Lee Borden, an Alabama lawyer and commentator about family law and divorce, identifies what he calls the “three divorces” nesting within a marital breakup. They are the legal divorce, the social divorce and the emotional divorce. The legal divorce is usually the last one, where lawyers and spouses cut up the goods and decide who gets what. The social divorce happens when the spouses tell friends and family that they are parting ways. These two can be the least difficult, particularly if and when the spouses have divorced emotionally.

The emotional divorce is by far the toughest of the three divorces. This is the process by which each spouse comes to grips with the marital  separation and “begins to see himself or herself as a person separate and distinct from the other spouse.” For most married people, the emotional divorce is an ordeal of pain and suffering. Unlike the legal divorce and the social divorce, the spouses deal with their emotional divorce on radically different schedules.

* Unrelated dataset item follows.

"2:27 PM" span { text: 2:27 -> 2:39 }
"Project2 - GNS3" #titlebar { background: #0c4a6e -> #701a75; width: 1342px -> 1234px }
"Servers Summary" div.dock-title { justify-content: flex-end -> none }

Generally, divorces involve a “leaver” – the person who wants to split up – and a “leavee” or the “left” – the person who wants the marriage to stay intact. The one who is leaving carries the burden of guilt for destroying the marriage, and the one who is left suffers from shattered self-esteem and can carry a great deal of anger and hurt.

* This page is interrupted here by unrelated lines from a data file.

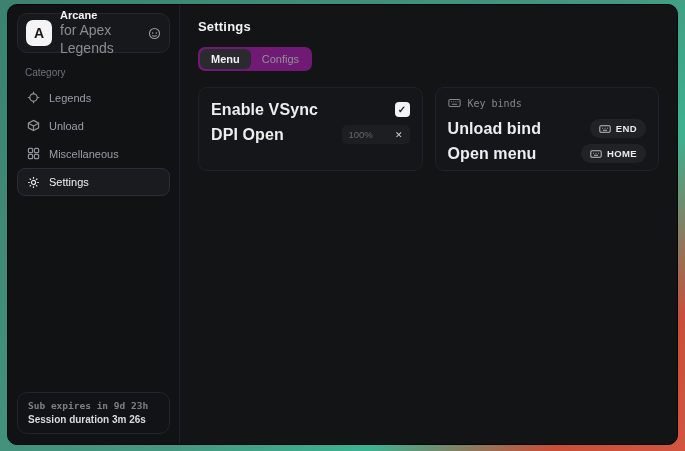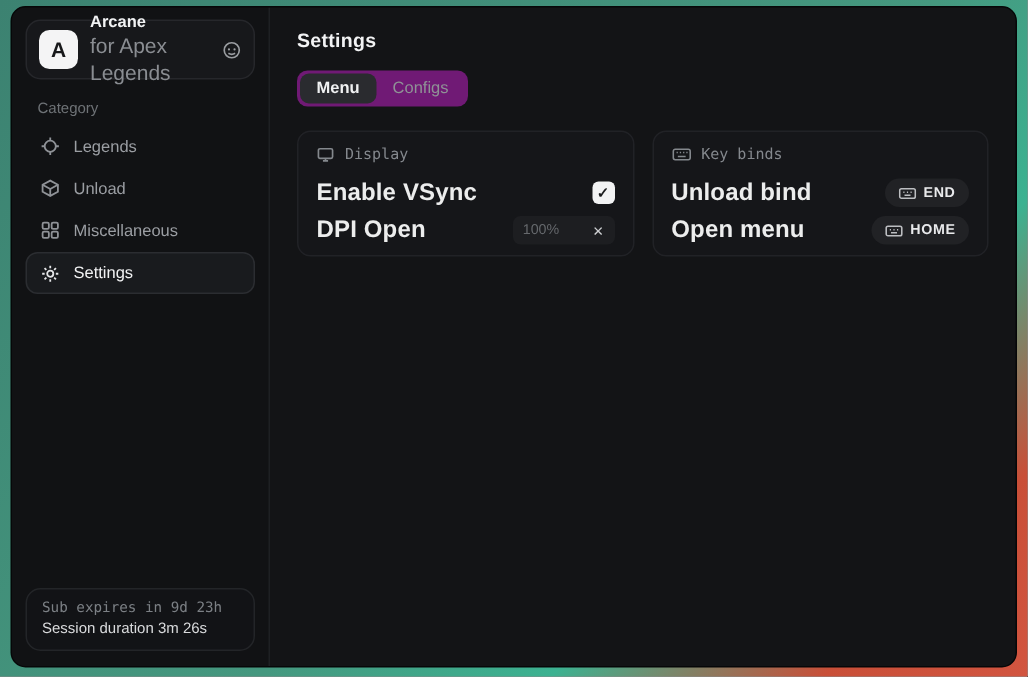"Display" div.card-header { html: <div> <span> <svg> <rect></rect> <path></path> </svg> </span> <span>Display</span> </div> -> none }
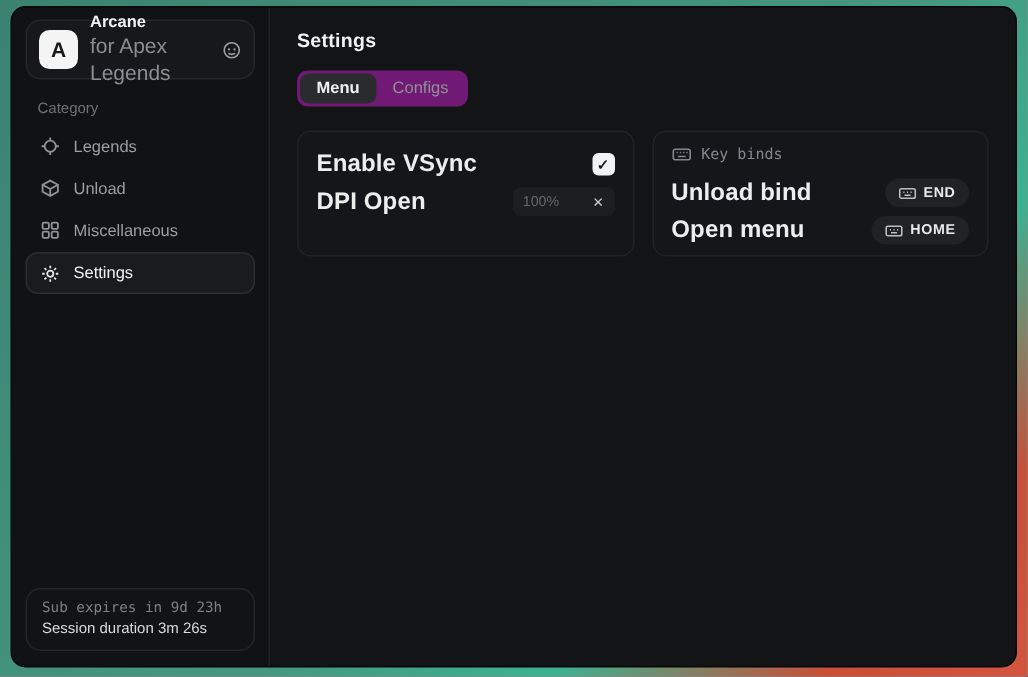"Sub expires in 9d 23h" .status-card { font-weight: none -> bold }
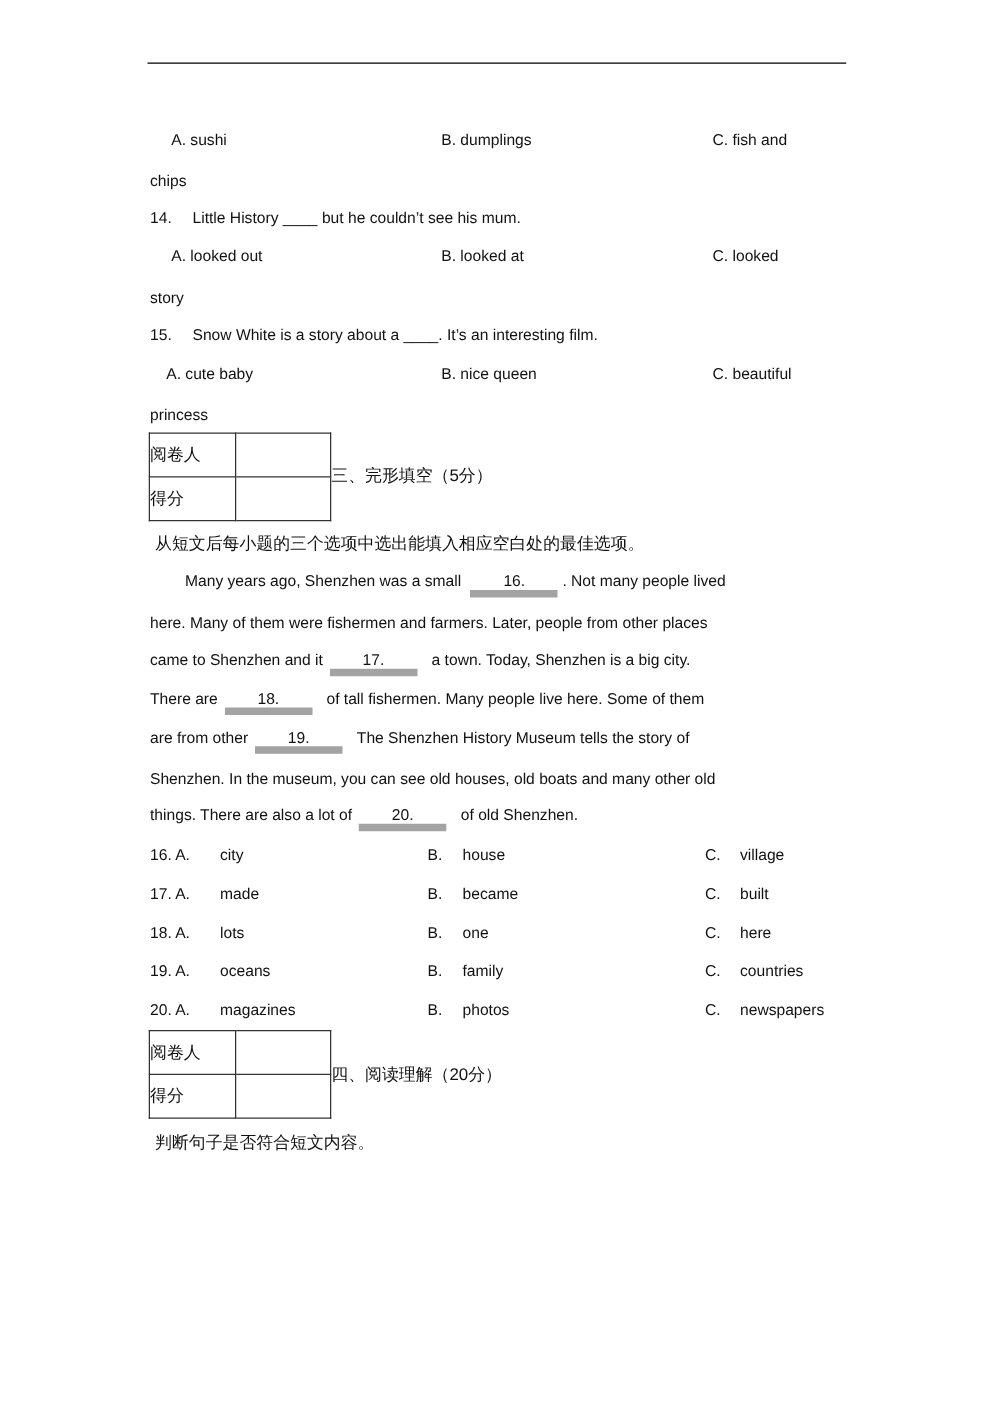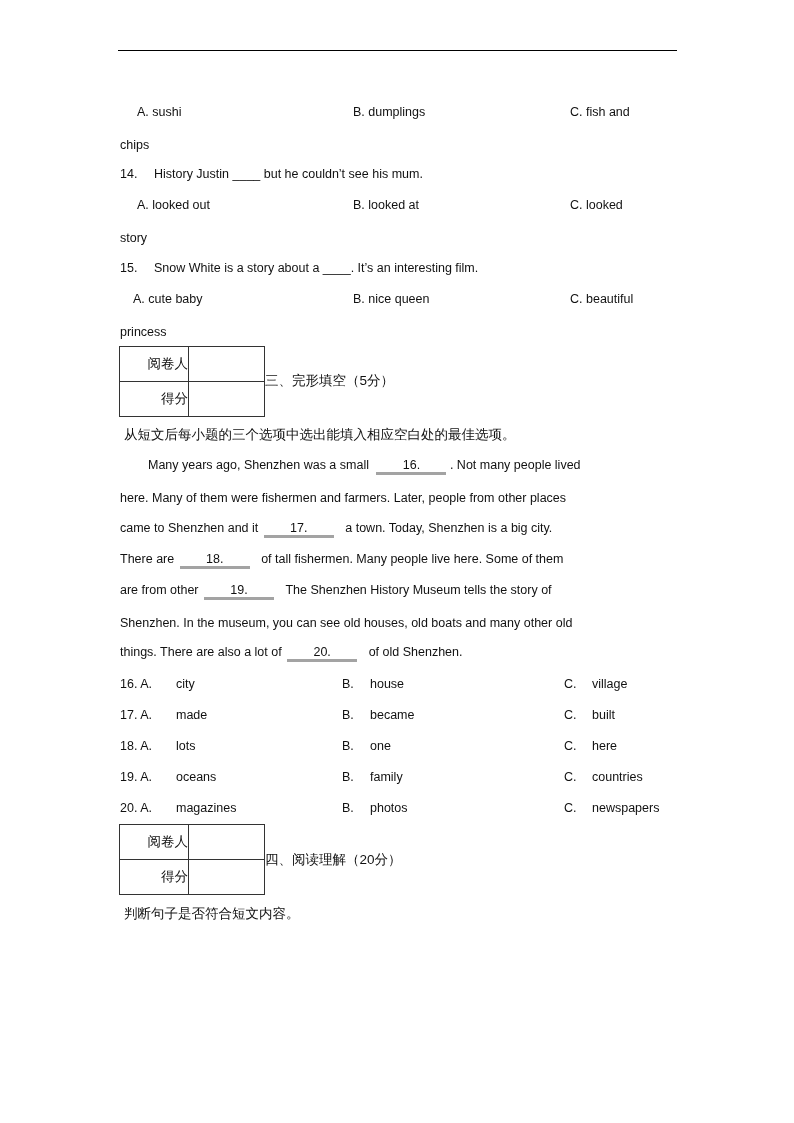"History Justin ____ but he" span.abs { text: History Justin -> Little History }
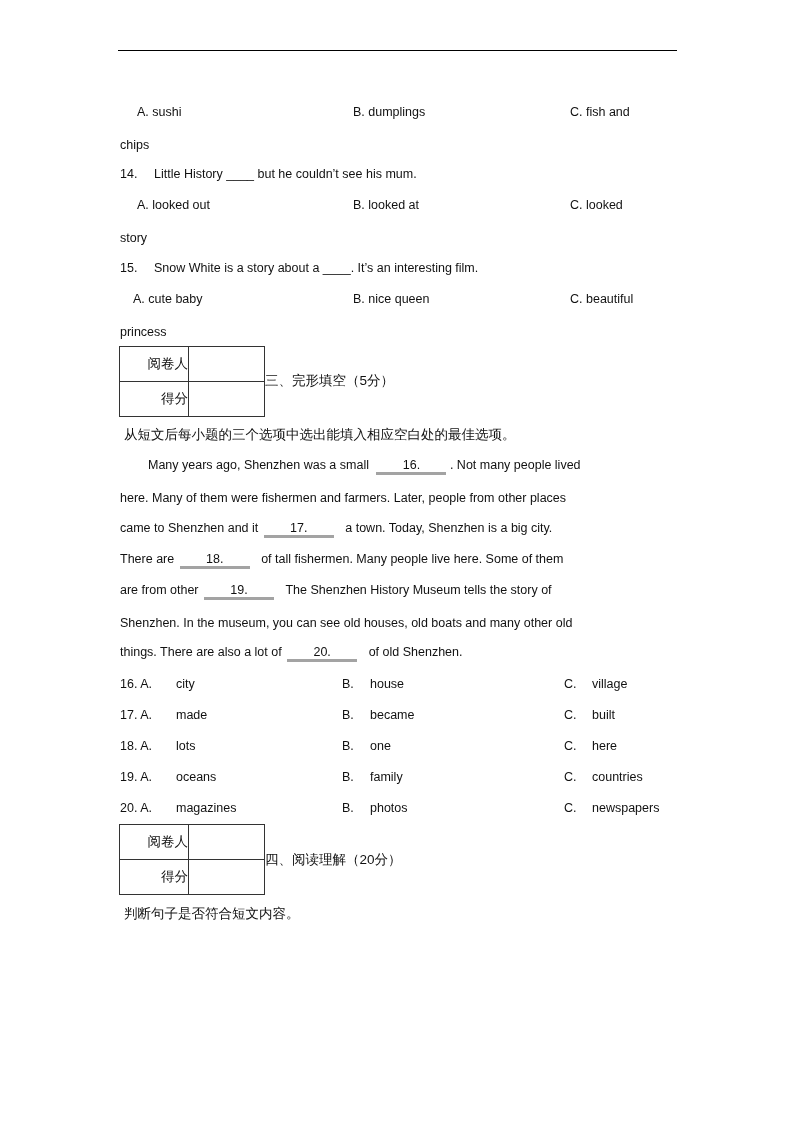"阅卷人" .score-table td { text-align: right -> left }
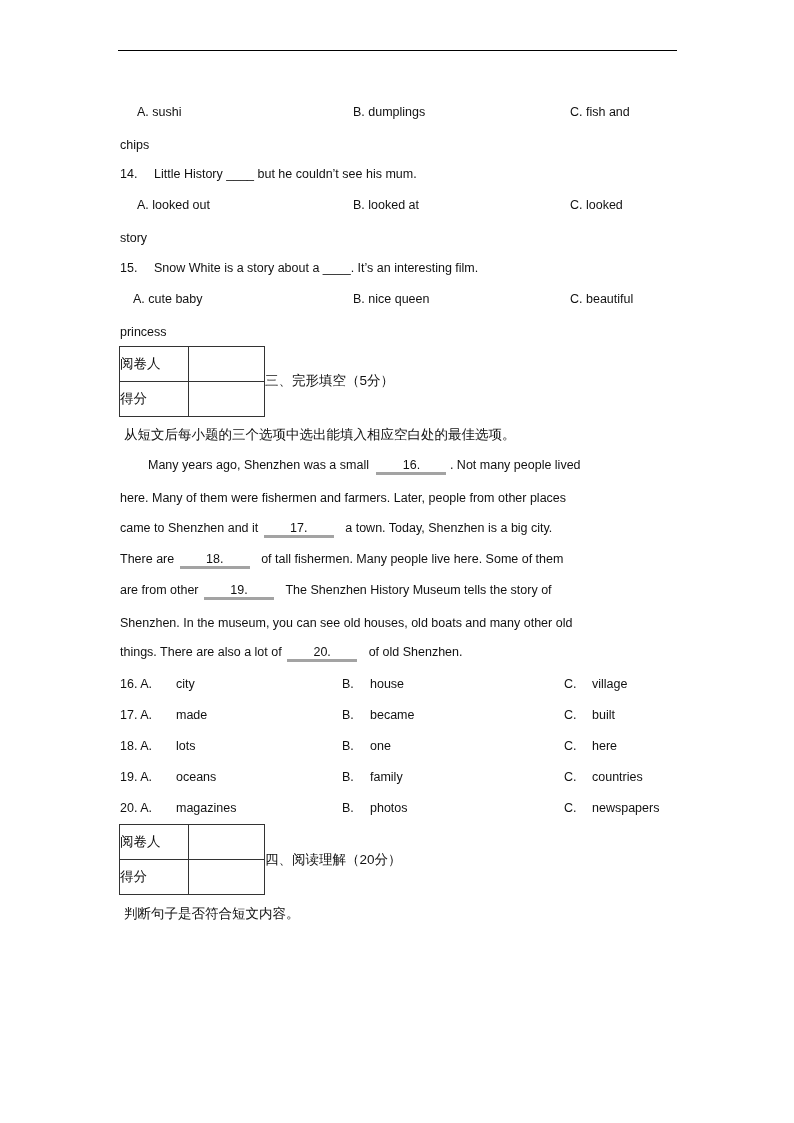"16." .blank { border-bottom: 3px solid #a3a3a3 -> 6px solid #a3a3a3 }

Studies show that the leaver generally recovers more quickly from the divorce. The leavee often tries to hang onto the relationship longer and retains his or her anger longer. This tremendous emotional imbalance makes it difficult for couples to talk amicably and sets the stage for adversarial legal battles.

The person initiating the divorce should not expect the other spouse to understand or agree. The leaver must be patient with the hurt and anger of the person left, who needs time to catch up emotionally and assimilate the decision. He or she must realize that this is not a sudden decision on the other spouse’s part. Often, long months or years of unhappiness lead up to this moment. The person left can seldom change the other person’s mind but must accept the decision.

Typically, the leaver’s emotional divorce has been under way for months, often years. The leaver has already grieved over the marriage, and he or she now it needs to end. His or her emotional divorce is more or less complete by the time the couple physically separate. That is not necessarily the case with the spouse who is left, who is often blindsided by the whole divorce.

Often the person left refused or failed to recognize signals that the other spouse was drawing away. In any event, one person cannot keep a marriage together; it takes two. Trying to hang on only prolongs the agony.